The director of the pro-gun control documentary "Bowling for Columbine" compared the photo's potential release to the Emmett Till photos in the lead-up to the civil rights movement and photographs of the My Lai massacre during the Vietnam war, both of which shifted the national conversation on controversial issues.


----------



## Verteidiger (Nov 16, 2012)

That is both outrageous and disgusting to suggest using the corpses of these murdered children for the shock value of disturbing public opinion for political purposes - but that type of smear tactic is what this guy does with his movie-making all the time. Utterly despicable misanthrope who makes extremist viewpoints propaganda films. Surprised he doesn't make porno videos.

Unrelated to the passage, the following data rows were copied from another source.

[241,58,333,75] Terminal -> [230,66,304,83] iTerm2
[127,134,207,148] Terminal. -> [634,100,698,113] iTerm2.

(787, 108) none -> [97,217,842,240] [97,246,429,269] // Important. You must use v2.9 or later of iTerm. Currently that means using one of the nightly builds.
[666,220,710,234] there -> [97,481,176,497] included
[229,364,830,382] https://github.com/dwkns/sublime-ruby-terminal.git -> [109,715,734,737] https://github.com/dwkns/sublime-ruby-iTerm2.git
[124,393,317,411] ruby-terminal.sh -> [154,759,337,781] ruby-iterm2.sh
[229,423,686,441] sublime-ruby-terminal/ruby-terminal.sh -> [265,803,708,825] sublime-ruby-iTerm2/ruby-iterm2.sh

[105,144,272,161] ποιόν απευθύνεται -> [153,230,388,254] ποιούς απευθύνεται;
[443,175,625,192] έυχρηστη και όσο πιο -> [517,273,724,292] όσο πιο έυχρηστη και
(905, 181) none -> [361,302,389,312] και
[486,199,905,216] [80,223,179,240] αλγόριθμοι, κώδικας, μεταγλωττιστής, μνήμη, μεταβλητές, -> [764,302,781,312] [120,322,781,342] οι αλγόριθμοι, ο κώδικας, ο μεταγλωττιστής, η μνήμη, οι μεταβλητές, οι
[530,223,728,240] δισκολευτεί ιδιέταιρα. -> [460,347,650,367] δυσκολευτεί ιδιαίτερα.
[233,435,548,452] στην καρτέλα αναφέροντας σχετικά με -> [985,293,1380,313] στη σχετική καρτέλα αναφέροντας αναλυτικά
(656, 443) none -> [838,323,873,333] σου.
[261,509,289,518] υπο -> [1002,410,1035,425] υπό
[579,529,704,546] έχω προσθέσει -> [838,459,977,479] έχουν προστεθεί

The NRA could easily counter with the crime scene photographs of people who have been tortured, raped, beaten and killed because their homes were invaded and they did not have weapons to defend themselves against the criminals. We could start with the Connecticut doctor's family whose wife and daughters were raped and murdered after beating the doctor senseless, then setting the house on fire. 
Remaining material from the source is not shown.